The guys in the band like to raise their tent in every corner of the country. The more time on the road, the better.

“It’s a lifestyle choice, really,” said keyboard player Trevor Garrod, who is also the band’s principal songwriter. “Maybe it was some kind of adolescent dream that we couldn’t shake loose. It gives us something to do every day. It’s the way we like it.”

Tea Leaf Green arrives in Portland on Friday for a show at the downtown Port City Music Hall, 504 Congress St.

The San Francisco-area quartet is known as a jam band, and that label is partly accurate. Tea Leaf Green definitely knows how to jam it out, and like any band that cultivates its following on the road, it is endowed with ardent fans who follow them around the country, tape every show and engage in voluminous online discourse about the band and its music.

But Garrod, who shares vocal duties with frontman Josh Clark and also plays a bit of banjo and harmonica, is a dedicated fan of the pop song. He likes to write hooky tunes, and cares deeply about the integrity of song structure.

“Writing songs is something I have been doing since I was really young,” he said. “Ever since I started playing the piano at the age of 10, I was kind of composing. It’s a bit of a cliche, but when I was 8 or 9, I started listening to the Beatles.
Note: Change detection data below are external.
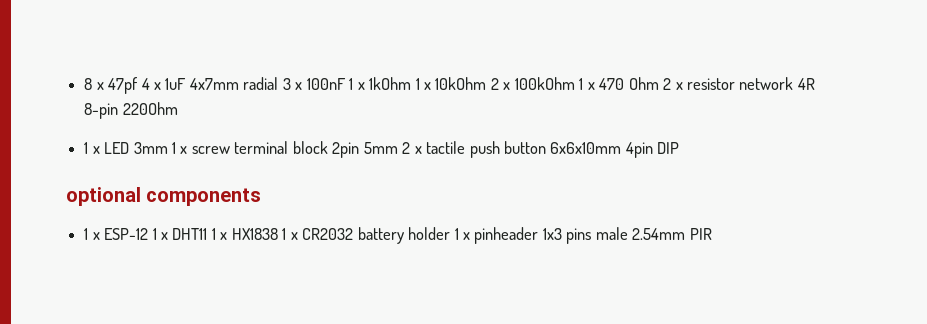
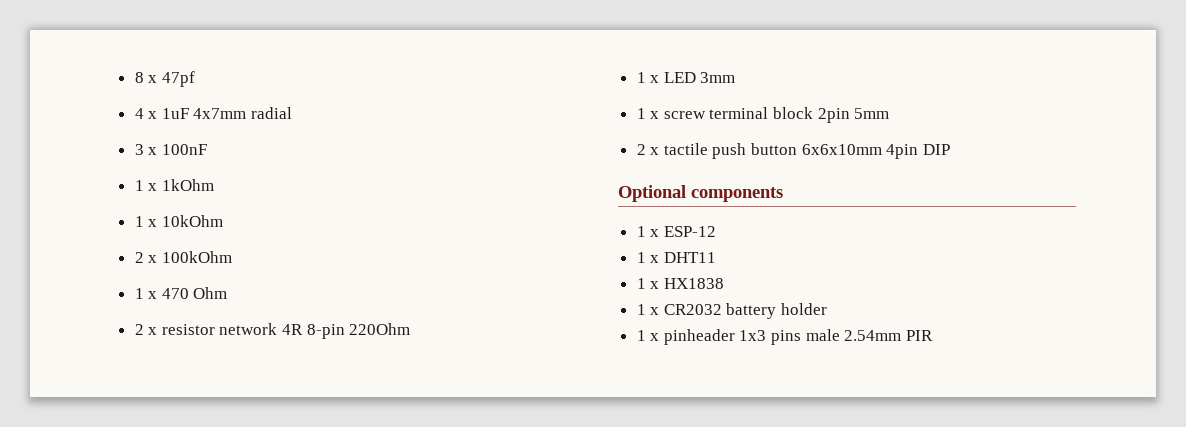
(139, 85) none -> (195, 79) //
(279, 83) none -> (293, 113) //
(346, 84) none -> (207, 149) //
(412, 83) none -> (214, 185) //
(487, 83) none -> (223, 221) //
(575, 83) none -> (232, 257) //
(659, 83) none -> (228, 293) //
(168, 148) none -> (736, 77) //
(398, 148) none -> (890, 113) //
[66,187,141,206] optional -> [618,185,686,202] Optional
(149, 234) none -> (716, 231) //
(208, 234) none -> (716, 257) //
(278, 234) none -> (724, 283) //
(451, 233) none -> (828, 309) //

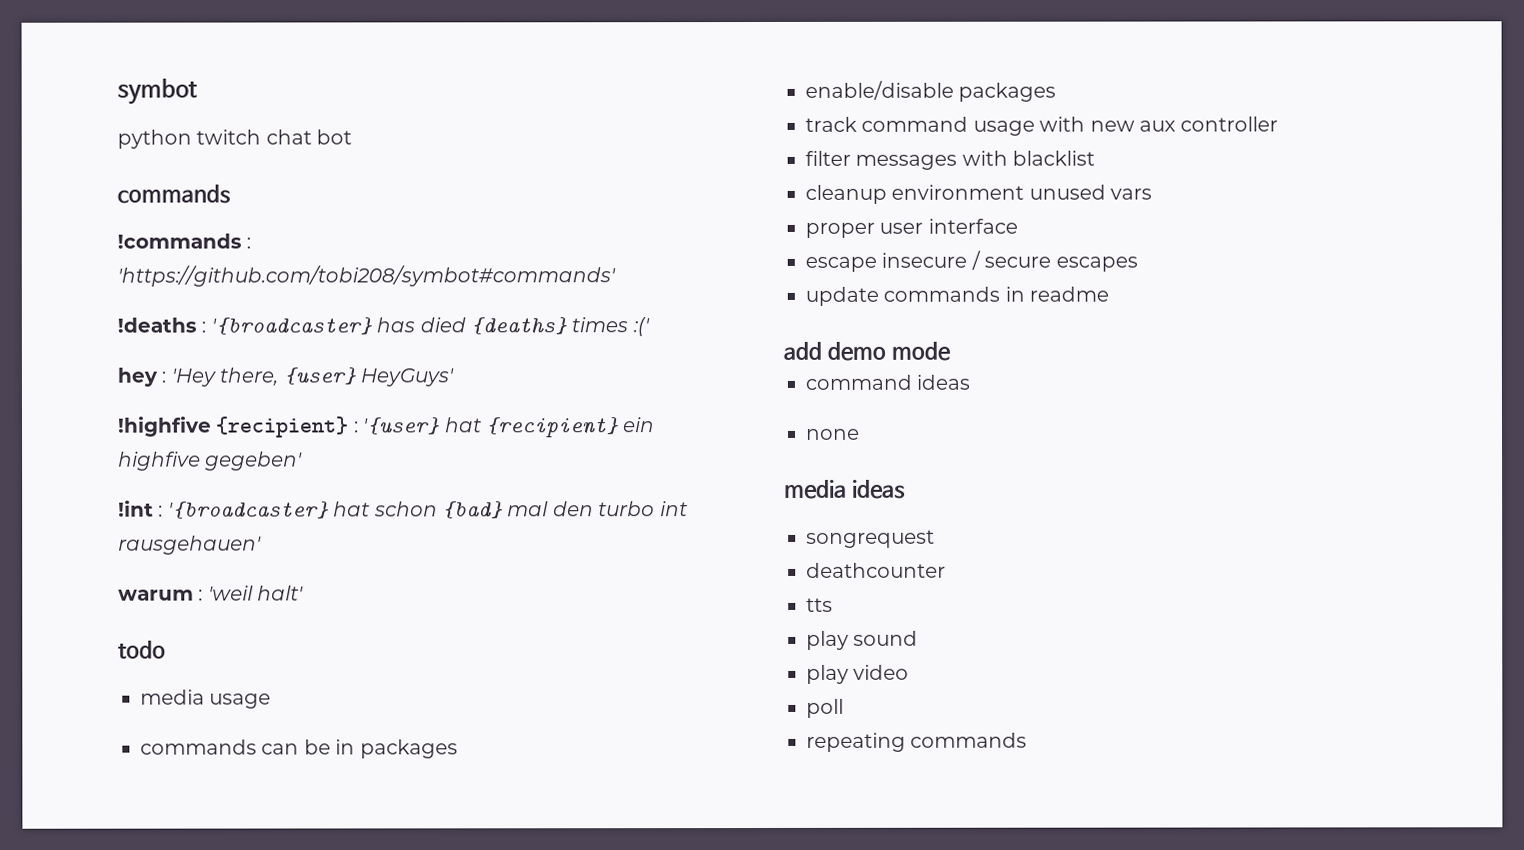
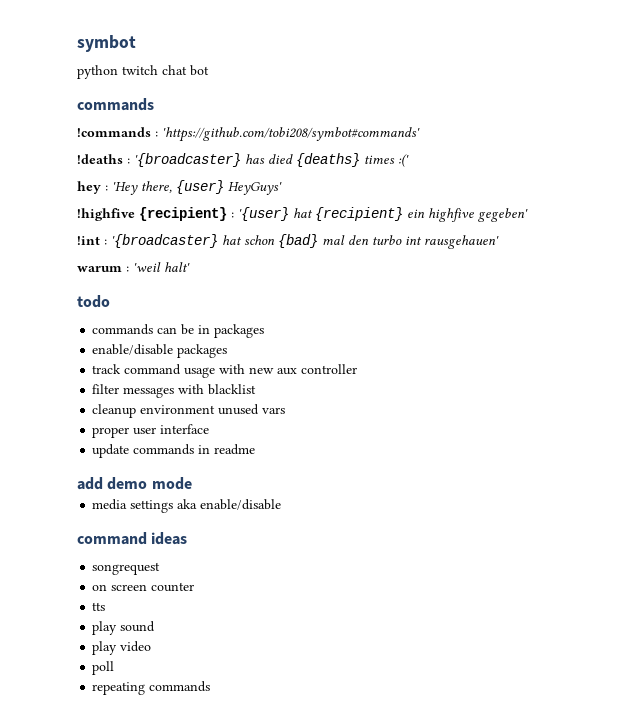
[140,689,272,709] // media usage -> (110, 301) none
[805,250,1138,272] // escape insecure / secure escapes -> (210, 429) none
[805,374,971,390] [806,428,860,440] [784,479,906,499] [806,529,935,548] [806,562,946,578] command ideas // none // media ideas // songrequest // deathcounter -> [92,499,282,513] [77,532,188,545] [92,562,161,575] [92,582,195,592] media settings aka enable/disable // command ideas // songrequest // on screen counter

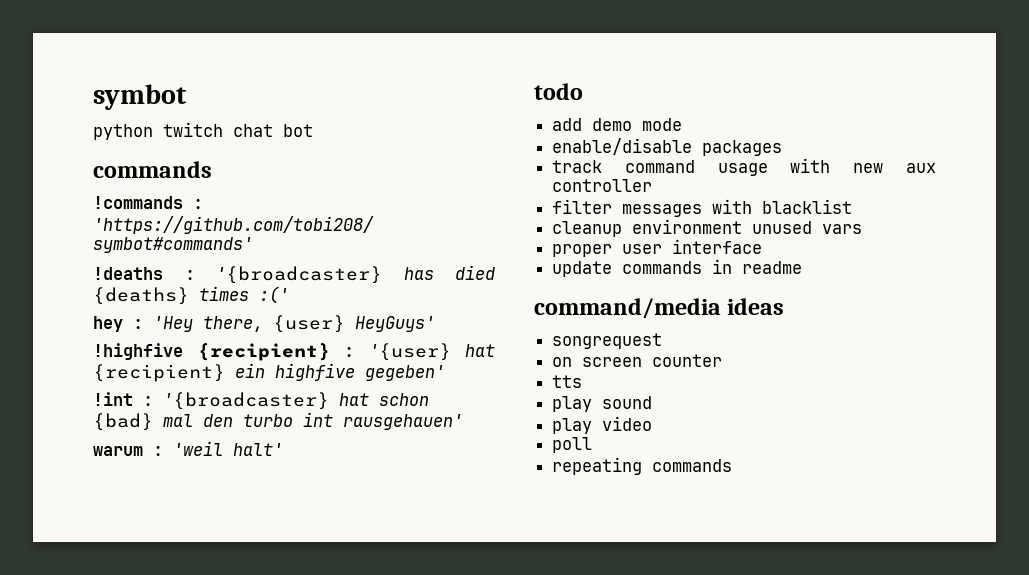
[92,324,265,338] commands can be in packages -> [552,118,683,131] add demo mode
[77,477,192,490] [92,499,282,513] [77,532,147,545] add demo mode // media settings aka enable/disable // command -> [534,298,721,319] command/media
In junior high school I found Bob Dylan and the Grateful Dead, and I guess I’ve always been enamored of the song.

“It’s my spiritual quest, really. It’s very metaphysical, the whole concept of the song. The best songs are the simplest things in the world, but they are so hard to keep from complicating. Just like life.”

Garrod talked about the band during a tour stop in Florida, as it began crawling its way up the East Coast into New England. This week’s itinerary is fairly typical for Tea Leaf Green: The band started with gigs in North Carolina and Virginia, and tonight will play in Burlington, Vt.

After the Portland show on Friday, the band will travel to western Massachusetts and Connecticut before heading back south to Virginia and, by mid-April, back to its home base in California.

Despite its dedication to the road, Friday’s show marks only the third time Tea Leaf Green has played in Maine. Their goal this spring is to cultivate new fans and continue to build a following in preparation for a new CD, which Garrod said should be released by summer. The band recorded the disc last fall, and is in the process of mastering it.

In an unusual move, the band actually took time off last year to regather its strength and record. In 2009, it played just 70 live shows — by far its lowest total since 2001. Typically, Tea Leaf Green plays a Dylanesque 130 shows a year. Its high mark was 151 in 2006.

Fans who show up Friday will hear a lot of the songs that will be on the still-untitled new record, as well as a range of songs from throughout the band’s history.

The live shows have a reputation for cutting wide swaths. There are a lot of loose jams, and the band plays with a funky edge. Tea Leaf Green is also known for trotting out choice covers, particularly during the encores. These last few weeks, it has favored songs by artists as diverse as Paul Simon, Jimi Hendrix and INXS.

Those artists represent the kind of music that has influenced Tea Leaf Green as well as the range of sound the band is capable of producing. being diverse, the band keeps things fresh and lively.

“I think if you look at other rock ‘n’ roll bands, you see a lot of flash. A lot of media. This is their byline and sound byte. We’ve never had that sense of focus,” Garrod said, attributing the band’s ability to stay together more than 15 years to the variety in its music and the interplay among the members.

“It’s always been kind of a free-for-all between the four of us. We all give each other as much room as needed to express ourselves each night.

“What breaks up a lot of bands, I think, individual members feel they are not contributing. That’s not an issue for us. Each night, we all feel like we have contributed something.”